TASK ITEM: Beginning with the first line, retype exactly the records below up to and including the line with "width:661px; height:935px; background:#4d7c0f;"; pictures do not belong in the copy.

[Front-end code edit data]
^^^^
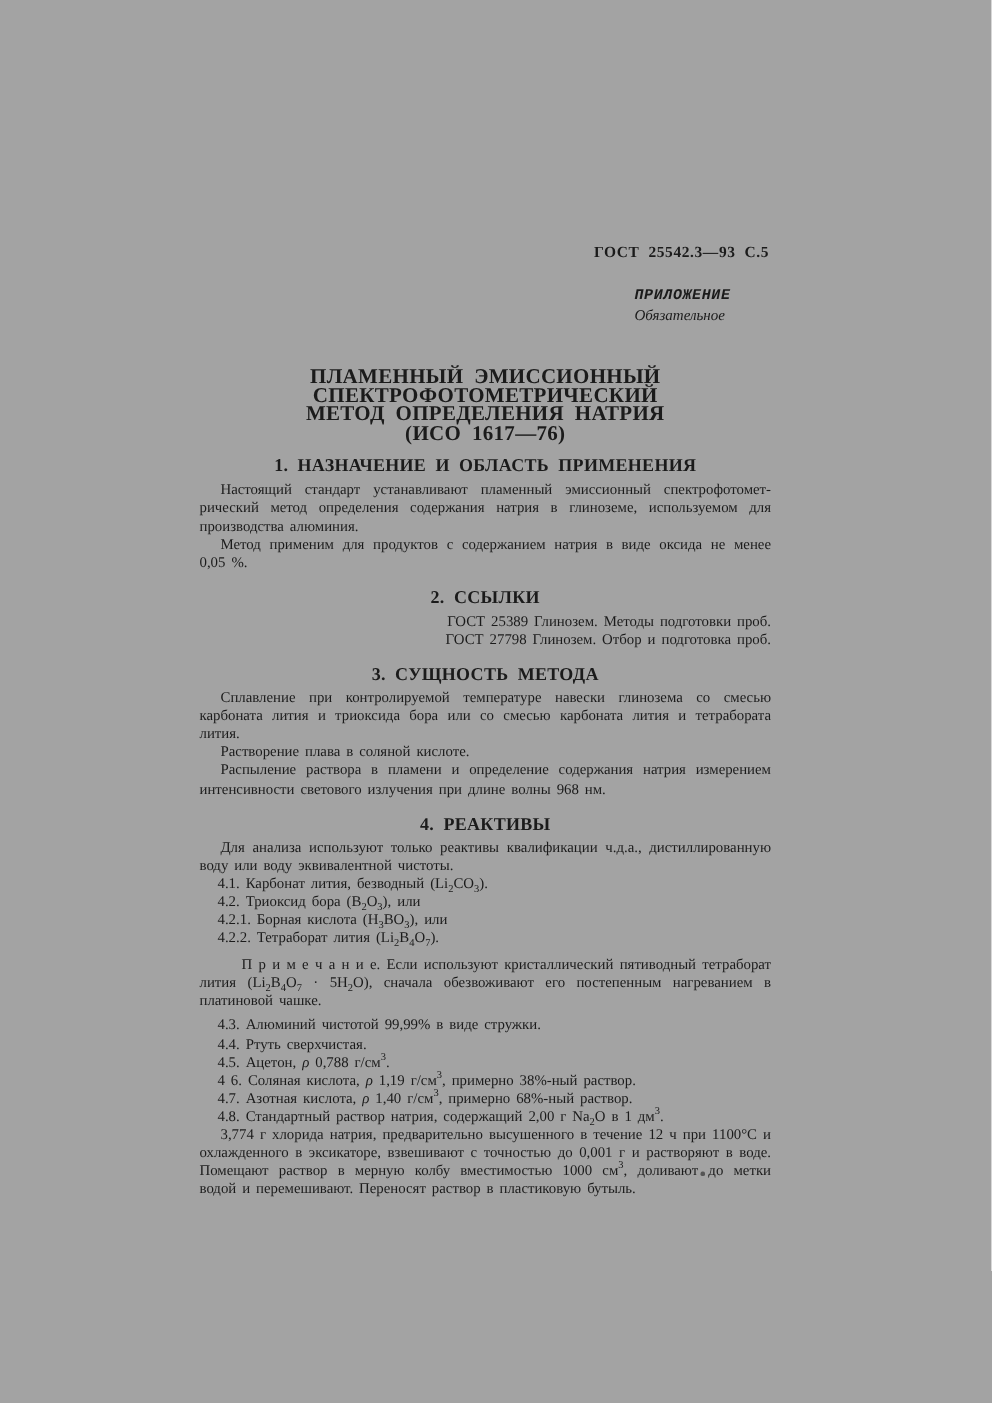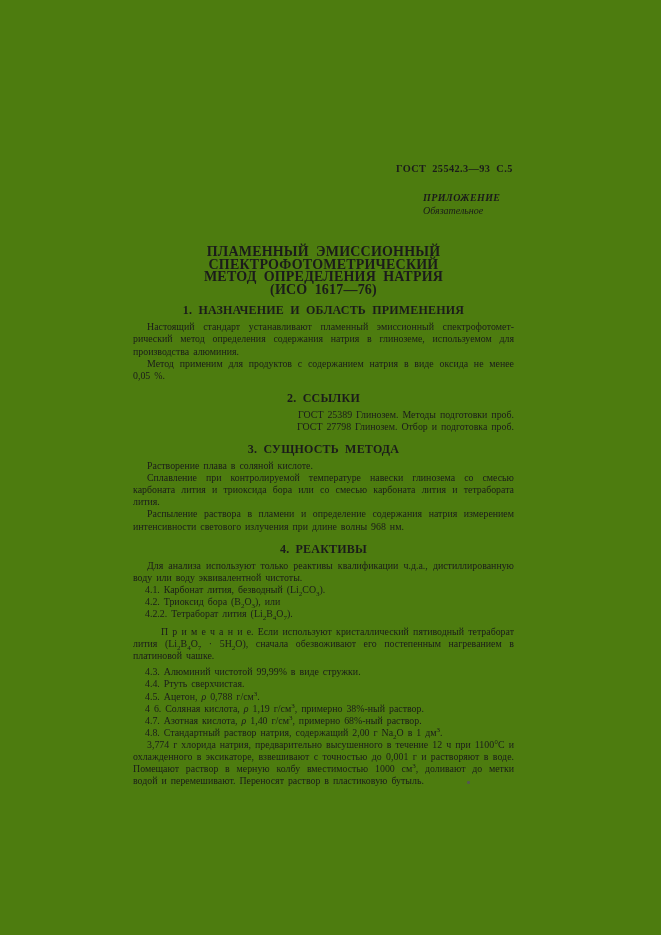--- a/index.html
+++ b/index.html
@@ -1,27 +1,27 @@
 <!DOCTYPE html>
 <html lang="ru"><head>
 <meta charset="utf-8">
 <style>
   html,body { margin:0; padding:0; background:#ffffff; }
   .canvas {
-    position:relative; width:661px; height:935px; background:#4d7c0f;
+    position:relative; width:661px; height:935px; background:#a3a3a3;
     font-family:"Liberation Serif","DejaVu Serif",serif;
     color:#1b1b1b; overflow:hidden;
   }
   .page-header {
     position:absolute; top:163px; left:396px;
     font-size:10.3px; font-weight:bold; letter-spacing:0.4px; word-spacing:3px;
     white-space:nowrap;
   }
   .appendix { position:absolute; top:191px; left:423px; font-size:10px; line-height:13px; font-style:italic; }
-  .appendix .app1 { font-weight:bold; letter-spacing:0.4px; }
+  .appendix .app1 { font-weight:bold; letter-spacing:0.4px;font-family:Liberation Mono, monospace; }
   .content { position:absolute; top:246px; left:133px; width:381px; }
   .title { text-align:center; font-weight:bold; font-size:14px; line-height:12.6px; word-spacing:3.5px; letter-spacing:0.2px; }
   .h {
     text-align:center; font-weight:bold; font-size:12px; line-height:12px;
     word-spacing:3px; letter-spacing:0.2px; margin:10px 0 5px 0;
   }
   .h.first { margin-top:8px; }
   p {
     margin:0; font-size:9.9px; line-height:12.1px;
     text-align:justify; text-indent:14px; word-spacing:1.5px;
@@ -55,28 +55,29 @@
 
     <div class="h first">1. НАЗНАЧЕНИЕ И ОБЛАСТЬ ПРИМЕНЕНИЯ</div>
     <p>Настоящий стандарт устанавливают пламенный эмиссионный спектрофотомет­рический метод определения содержания натрия в глиноземе, используемом для производства алюминия.</p>
     <p>Метод применим для продуктов с содержанием натрия в виде оксида не менее 0,05 %.</p>
 
     <div class="h">2. ССЫЛКИ</div>
     <p class="ref">ГОСТ 25389 Глинозем. Методы подготовки проб.</p>
     <p class="ref">ГОСТ 27798 Глинозем. Отбор и подготовка проб.</p>
 
     <div class="h">3. СУЩНОСТЬ МЕТОДА</div>
+    <p>Сплавление при контролируемой температуре навески глинозема со смесью карбоната лития и триоксида бора или со смесью карбоната лития и тетрабората лития.</p>
     <p>Растворение плава в соляной кислоте.</p>
-    <p>Сплавление при контролируемой температуре навески глинозема со смесью карбоната лития и триоксида бора или со смесью карбоната лития и тетрабората лития.</p>
     <p>Распыление раствора в пламени и определение содержания натрия измерением интенсивности светового излучения при длине волны 968 нм.</p>
 
     <div class="h">4. РЕАКТИВЫ</div>
     <p>Для анализа используют только реактивы квалификации ч.д.а., дистиллиро­ванную воду или воду эквивалентной чистоты.</p>
     <p class="item"><span>4.1. Карбонат лития, безводный (Li</span><sub>2</sub><span>CO</span><sub>3</sub><span>).</span></p>
     <p class="item"><span>4.2. Триоксид бора (B</span><sub>2</sub><span>O</span><sub>3</sub><span>), или</span></p>
+    <p class="item"><span>4.2.1. Борная кислота (H</span><sub>3</sub><span>BO</span><sub>3</sub><span>), или</span></p>
     <p class="item"><span>4.2.2. Тетраборат лития (Li</span><sub>2</sub><span>B</span><sub>4</sub><span>O</span><sub>7</sub><span>).</span></p>
     <p class="note"><span>П р и м е ч а н и е.  Если используют кристаллический пятиводный тетраборат лития (Li</span><sub>2</sub><span>B</span><sub>4</sub><span>O</span><sub>7</sub><span> · 5H</span><sub>2</sub><span>O), сначала обезвоживают его постепенным нагреванием в платиновой чашке.</span></p>
     <p class="item">4.3. Алюминий чистотой 99,99% в виде стружки.</p>
     <p class="item">4.4. Ртуть сверхчистая.</p>
     <p class="item"><span>4.5. Ацетон, </span><i>ρ</i><span> 0,788 г/см</span><sup>3</sup><span>.</span></p>
     <p class="item"><span>4 6. Соляная кислота, </span><i>ρ</i><span> 1,19 г/см</span><sup>3</sup><span>, примерно 38%-ный раствор.</span></p>
     <p class="item"><span>4.7. Азотная кислота, </span><i>ρ</i><span> 1,40 г/см</span><sup>3</sup><span>, примерно 68%-ный раствор.</span></p>
     <p class="item"><span>4.8. Стандартный раствор натрия, содержащий 2,00 г Na</span><sub>2</sub><span>O в 1 дм</span><sup>3</sup><span>.</span></p>
     <p><span>3,774 г хлорида натрия, предварительно высушенного в течение 12 ч при 1100°С и охлажденного в эксикаторе, взвешивают с точностью до 0,001 г и растворяют в воде. Помещают раствор в мерную колбу вместимостью 1000 см</span><sup>3</sup><span>, доливают до метки водой и перемешивают. Переносят раствор в пластиковую бутыль.</span></p>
^^^^
RESULT OF THE EXERCISE:
--- a/index.html
+++ b/index.html
@@ -1,27 +1,27 @@
 <!DOCTYPE html>
 <html lang="ru"><head>
 <meta charset="utf-8">
 <style>
   html,body { margin:0; padding:0; background:#ffffff; }
   .canvas {
-    position:relative; width:661px; height:935px; background:#4d7c0f;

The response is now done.